Jour J pour les Palestiniens à l'ONU
Que va-t-il exactement se passer aujourd'hui ?
Le président palestinien Mahmoud Abbas va prendre la parole à la tribune des Nations Unies à New York, après avoir déposé à 17h35 (heure française) au secrétaire général de l'ONU Ban Ki Moon une lettre signifiant officiellement sa demande de reconnaissance de la Palestine en tant qu'État.
_ Un discours-plaidoyer très attendu, avant de céder la place à Benjamin Netanyahou, le Premier ministre israélien, qui devrait dire son opposition radicale à l'entrée des Palestiniens dans le cercle des États membres.
Et après ? Concrètement, il ne devrait rien se passer d'autre aujourd'hui. Peut-être même pas davantage avant des semaines ou des mois. Car la procédure que s'apprête à engager Mahmoud Abbas ne dispose d'aucun calendrier. Saisi de la demande palestinienne, Ban ki Moon doit la soumettre au Conseil de sécurité. Qui devra alors organiser le vote de ses membres, ce qui peut prendre là des semaines voire des mois. Délai, dans ce cas, salvateur, estiment certains observateurs...
Qui va voter quoi ?
Le Conseil de sécurité compte quinze membres. Pour aboutir, la demande palestinienne doit obtenir en principe au moins neuf voix. Improbable.
Cinq uniquement - Brésil, Chine, Liban, Russie, Afrique du Sud - ont assuré Mahmoud Abbas de leur vote. La Colombie elle promet de s'abstenir. Et des huit États qui gardent encore leurs intentions secrètes - Allemagne, Bosnie-Herzégovine, France, Gabon, Grande-Bretagne, Inde, Nigeria, Portugal -, une majorité serait encline à s'abstenir aussi.
Enfin, dans l'hypothèse improbable d'une majorité pour le projet Abbas, les États-Unis ont d'ores et déjà promis d'opposer leur veto. Ce qui signifie dans tous les cas de figure que la Palestine n'est pas près de devenir Le 194e État.

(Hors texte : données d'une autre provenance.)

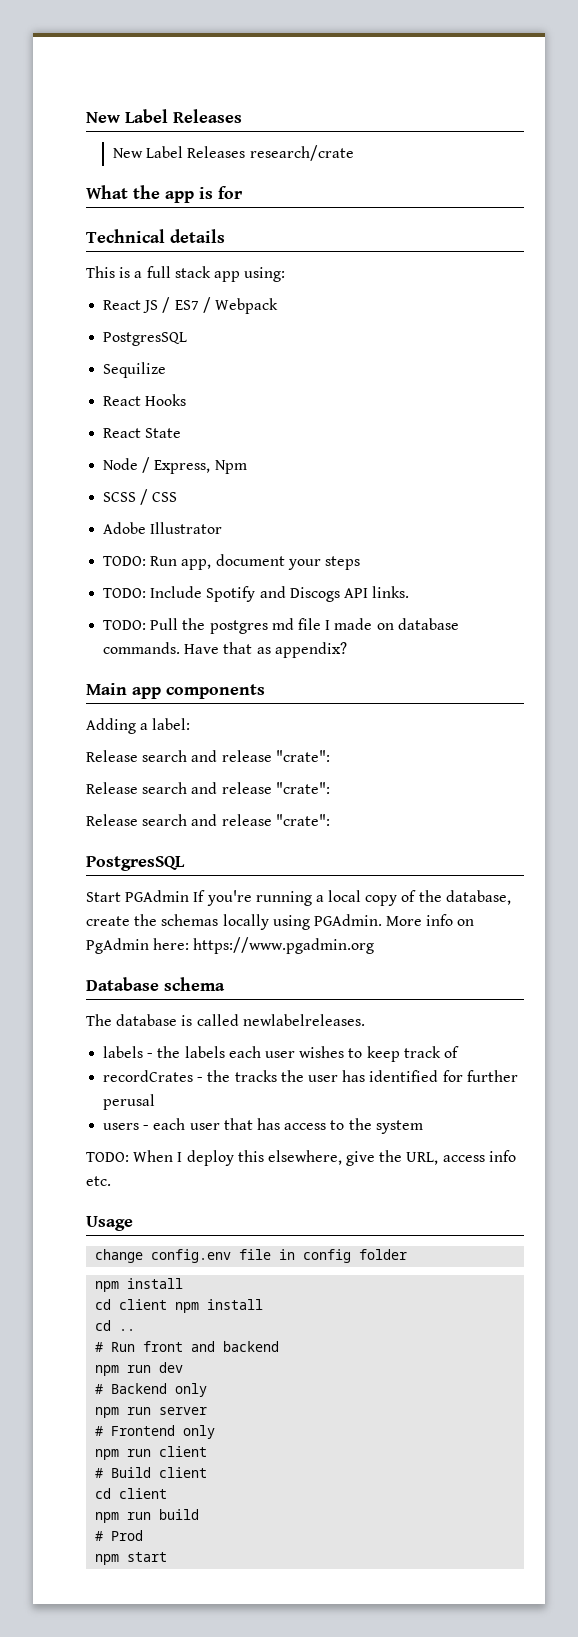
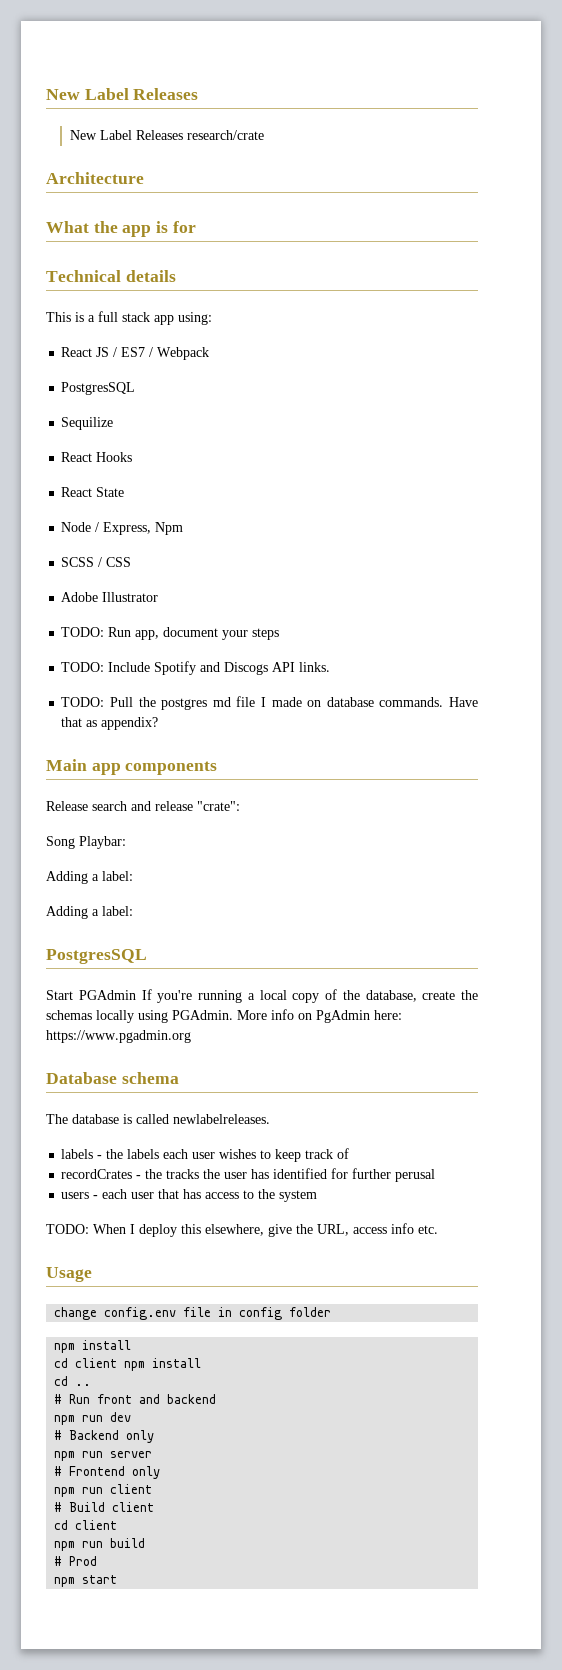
+ Architecture
+ Release search and release "crate":
+ Song Playbar:
  Adding a label:
- Release search and release "crate":
- Release search and release "crate":
- Release search and release "crate":
+ Adding a label:

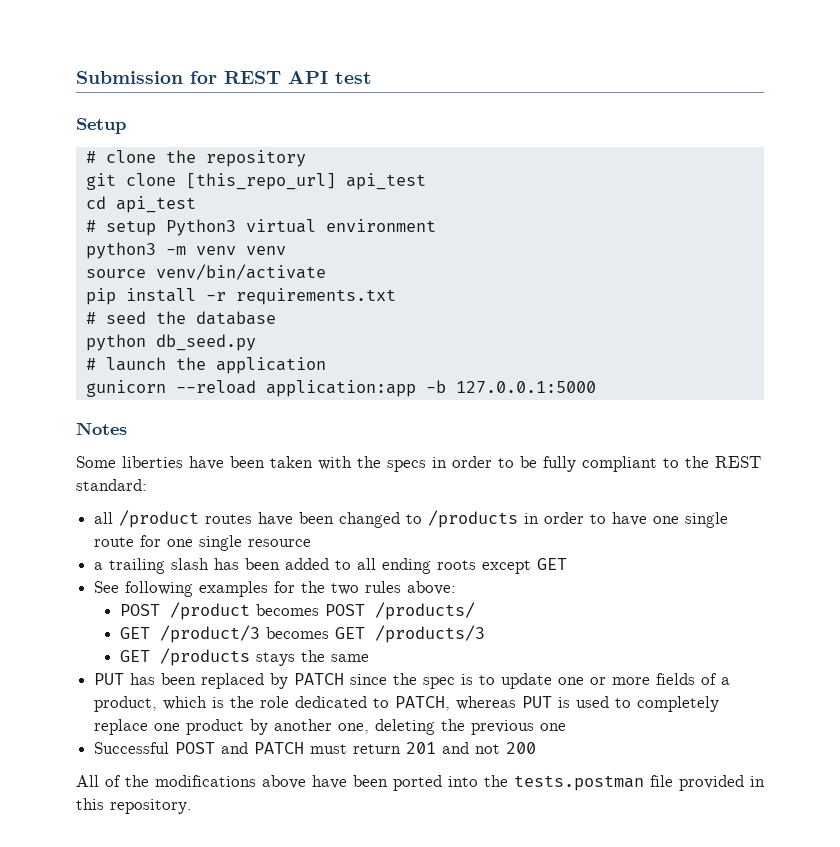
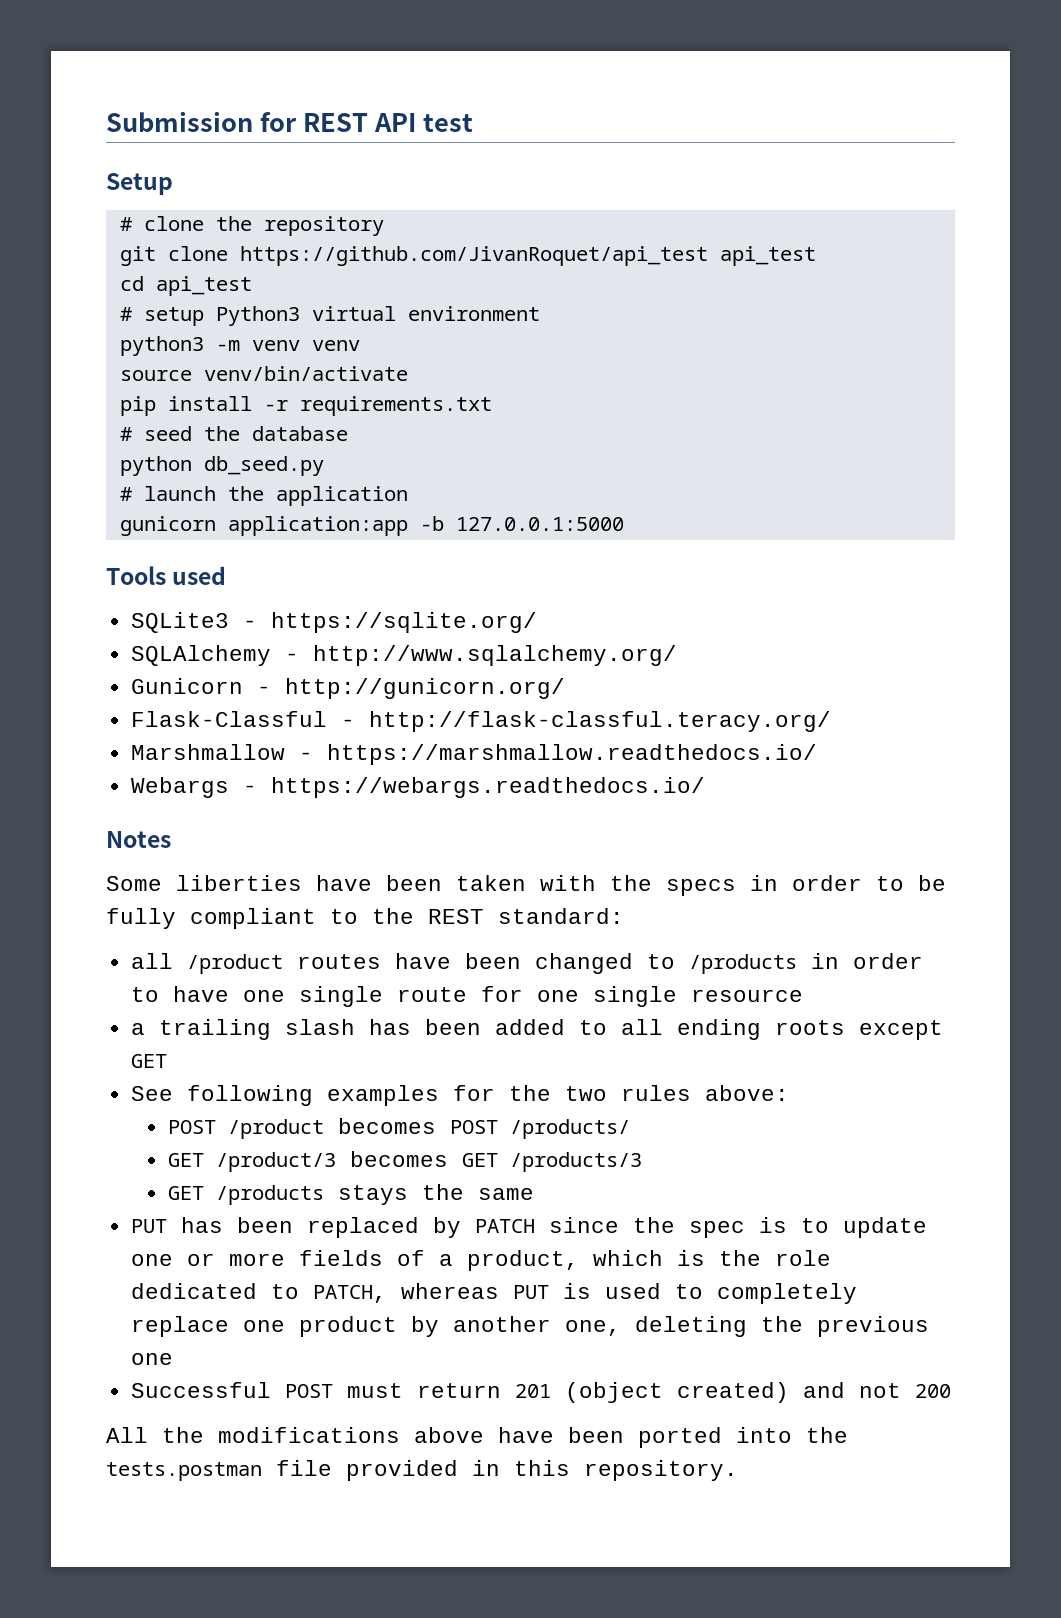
- git clone [this_repo_url] api_test
+ git clone https://github.com/JivanRoquet/api_test api_test
- gunicorn --reload application:app -b 127.0.0.1:5000
+ gunicorn application:app -b 127.0.0.1:5000
+ Tools used
+ SQLite3 - https://sqlite.org/
+ SQLAlchemy - http://www.sqlalchemy.org/
+ Gunicorn - http://gunicorn.org/
+ Flask-Classful - http://flask-classful.teracy.org/
+ Marshmallow - https://marshmallow.readthedocs.io/
+ Webargs - https://webargs.readthedocs.io/
- Successful POST and PATCH must return 201 and not 200
+ Successful POST must return 201 (object created) and not 200
- All of the modifications above have been ported into the tests.postman file provided in this repository.
+ All the modifications above have been ported into the tests.postman file provided in this repository.

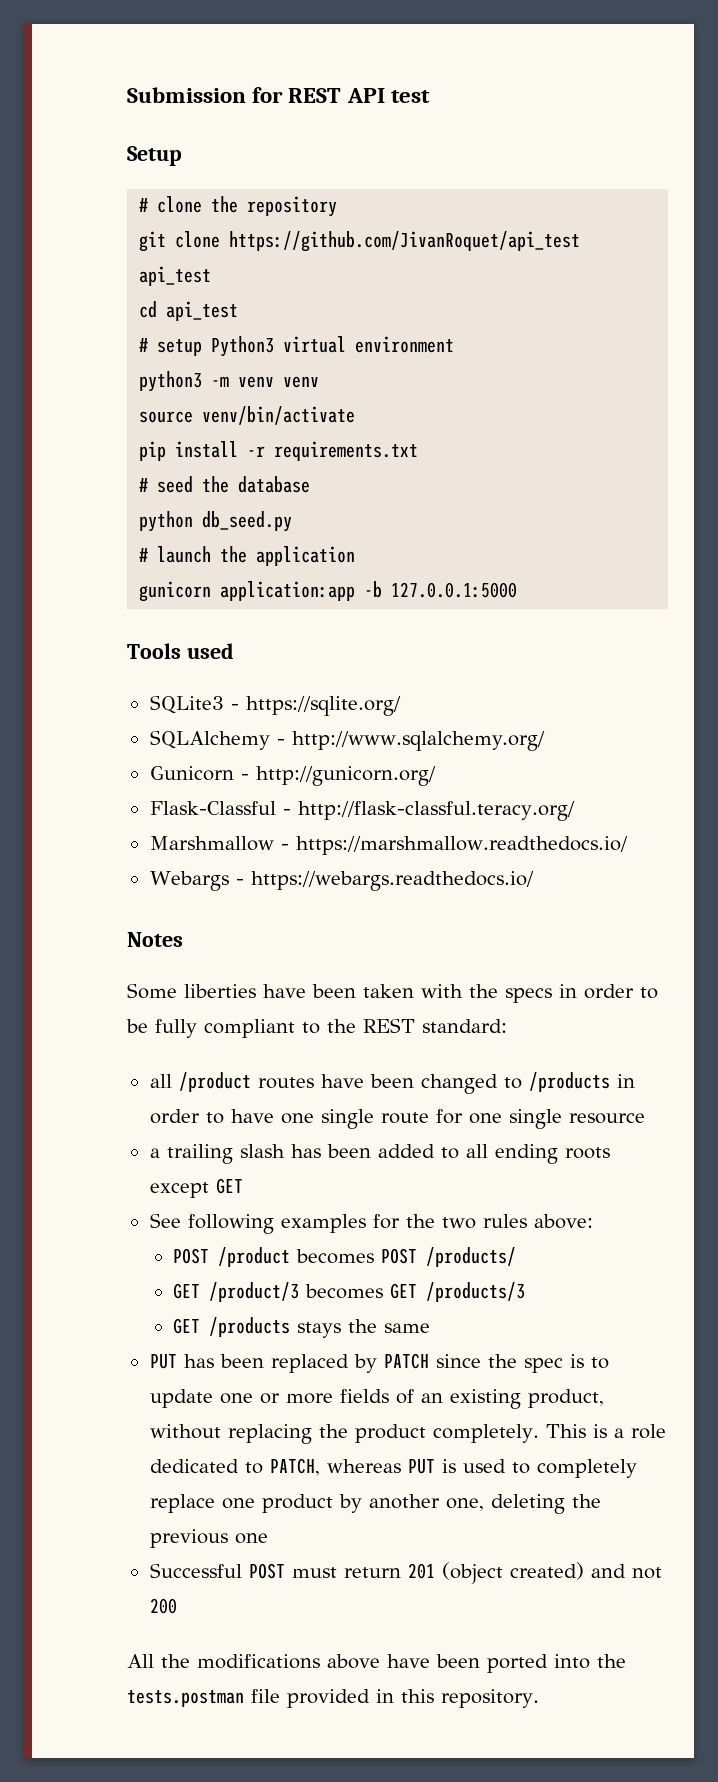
- PUT has been replaced by PATCH since the spec is to update one or more fields of a product, which is the role dedicated to PATCH, whereas PUT is used to completely replace one product by another one, deleting the previous one
+ PUT has been replaced by PATCH since the spec is to update one or more fields of an existing product, without replacing the product completely. This is a role dedicated to PATCH, whereas PUT is used to completely replace one product by another one, deleting the previous one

Les Palestiniens disposent-ils d'un plan B ?
Évidemment. C'est même la botte secrète de Mahmoud Abbas, en cas d'échec devant le Conseil de sécurité : celui-ci pourrait se tourner vers l'Assemblée générale des Nations Unies, pour demander alors un statut d'État observateur non membre, comme celui du Vatican. Demande directement accessible, puisqu'on sait déjà qu'il peut compter sur 126 voix sur les 193 que compte l'Assemblée.
C'est d'ailleurs la suggestion pragmatique qu'a faite ce mercredi à New York Nicolas Sarkozy : attribuer directement à la Palestine ce statut à titre temporaire, le temps que Palestiniens et Israéliens parviennent à un accord de paix "définitif", soit selon lui d'ici à un an. Histoire surtout d'éviter à Mahmoud Abbas de rentrer sur ses terres éclatées complètement bredouille...
Quelle différence entre État membre et État observateur ?
Actuellement, la Palestine est simple "entité observatrice" à l'ONU, un statut accordé à l'OLP en 1974. Obtenir le statut d'État observateur lui confèrerait de nouveaux droits non négligeables, comme adhérer à l'Unesco ou l'OMS, et surtout se pourvoir devant la Cour pénale internationale.
_ En revanche, ce statut ne dit rien des frontières, il n'établit aucun tracé définitif. Et ne donne pas le droit de vote.
Les enjeux de ce jeu de dupes ?
Les Israéliens sont littéralement terrorisés à l'idée de voir la Palestine devenir un État. État-membre, bien sûr, car il pourrait alors être défini dans ses frontières de 1967, ce qui reviendrait à qualifier les colons israéliens d'occupants. Mais la perspective d'un État observateur ne leur plaît pas beaucoup plus. Car alors les Palestiniens seraient en droit de saisir la justice internationale contre les autorités israéliennes.
_ Toutefois, certains spécialistes estiment que ce nouveau droit pourrait être à double tranchant, les Palestiniens devant alors répondre devant la CPI du moindre obus lancé en Israël depuis Gaza.
La manœuvre est délicate pour Mahmoud Abbas, contesté sur son terrain, par le Hamas. Camper sur sa demande de reconnaissance, dont l'issue est inéluctable ? Ou évoquer dès aujourd'hui le plan B, au risque de se voir accusé de capituler ? Comment rentrer sur ses territoires morcelés sans s'aliéner une opinion palestinienne échaudée depuis 60 ans ?
Barack Obama enfin lui aussi joue gros. Son discours -"il n'y a pas de raccourci possible"- radicalement opposé à la démarche palestinienne, a sonné comme une traîtrise dans tout le monde arabe. Un potentiel veto pourrait avoir un effet dévastateur.